Birth Weight May Be Affected by Vehicle Pollution, Study Suggests

In 2020, the Department of Transportation released a report that proved how traffic congestion negatively affects a person’s health. Emissions from vehicles that are idling expose drivers (and their passengers) to toxic air. This is alarming because vehicle emissions typically increase by around 200% when rush hour sets in, and pollutants are everywhere. In the UK, and throughout the world, millions of people live near highways and are exposed to dangerous emissions.

The American Association for the Advancement of Science recently published a study that showed how congested roads can affect newborn babies’ birth weight. This is the first research in the US to have analysed the connection between infants’ birth rates and traffic congestion. 

Researchers studied nearly 580,000 births between the years 2015 and 2016 that were linked to residences in Texas situated on roads that were within 500 metres of each other. 

The team also gathered data from vehicles, specifically driving speed. They considered the rule that traffic conditions worsen when it moves slowly. These were then cross-referenced, which allowed researchers to establish a link between lower birth weights and traffic congestion.

Research findings indicate that approximately 11 million Americans are exposed to excessive levels of air and noise pollution because their homes are near major highways. Additionally, the study also shows that around 26% or 1.2 million live births in the United States are connected to foetuses and parents who have had significant exposure to congested roads. Of the 1.2 million, 250,000 are said to have been exposed to the most dangerous aspect of traffic congestion.

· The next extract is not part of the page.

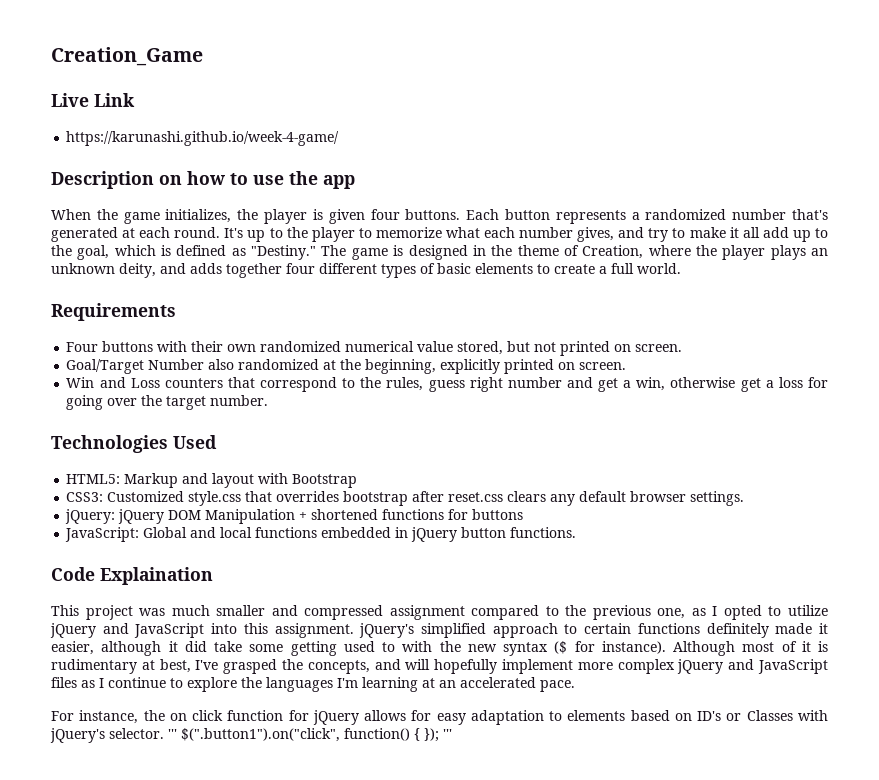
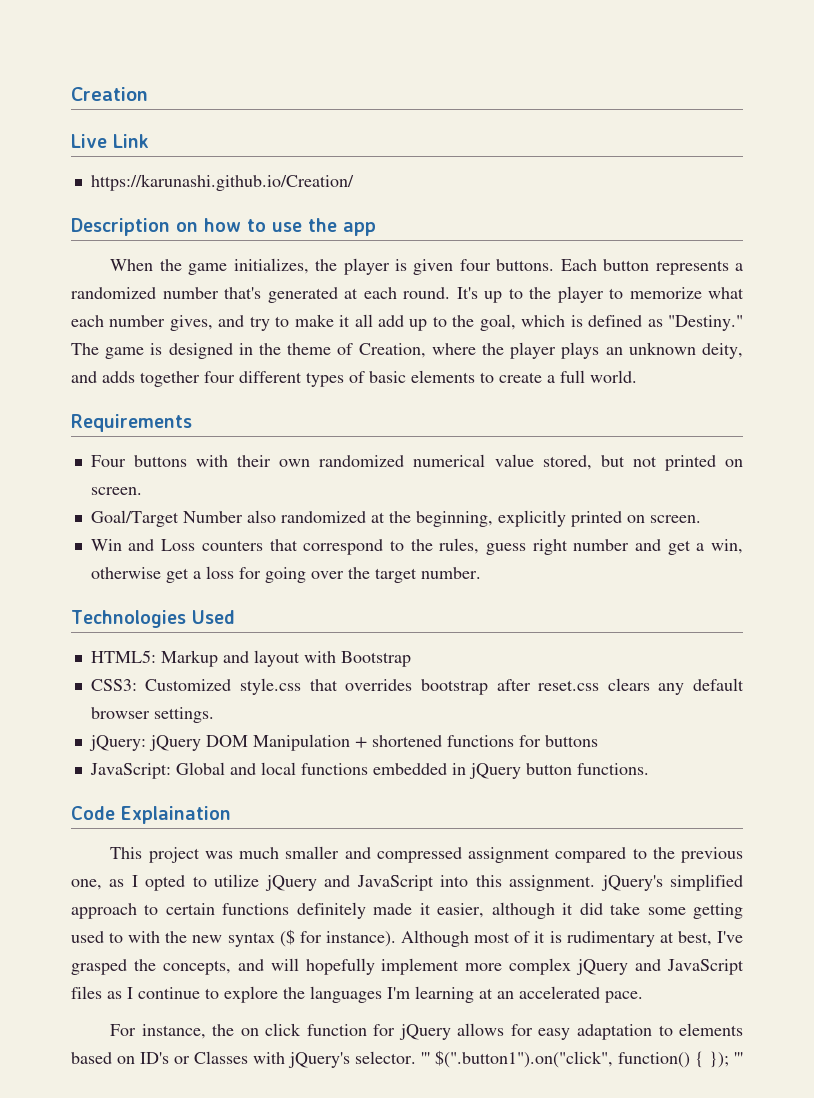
[51,47,203,66] Creation_Game -> [71,87,148,101] Creation
[66,131,340,146] https://karunashi.github.io/week-4-game/ -> [90,174,354,191] https://karunashi.github.io/Creation/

Pregnant women who live in congested areas had babies with lower birth weights compared to those who resided in less congested neighbourhoods. Babies born in congested areas recorded birth weights that were nine grams lower than the ideal weight. Although nine grams is not that big a difference, this number can increase significantly over time.

Babies born with low birth weights are more susceptible to health impacts, from common infections to sudden infant death syndrome (SIDS). 

Vehicle emissions

Tailpipe emissions have devastating impacts on human health and the environment. The study also proves that staying idle or too many stop-and-goes in highly congested areas can also lead to adverse health effects.

Vehicle tires that are subjected to wear and tear contribute to particulate pollution, which is released by vehicle exhaust. Particle pollution has also been linked to numerous cases of stillbirths and pre-term births. 

Several programs are already in place to address the issue of traffic congestion (i.e., the UK’s Clean Air Zones and London’s Ultra-Low Emission Zones, and tailpipe emissions federal and state laws in the US), and local governments have long been working on traffic jam solutions. Nevertheless, a lot of work still must be done, especially in terms of protecting pregnant women and infants.

Vehicle emissions are not that easy to eliminate. Governments need to produce stricter, more defined regulations and implement these without hesitation. Diesel emissions affect the global climate, the environment, and human health.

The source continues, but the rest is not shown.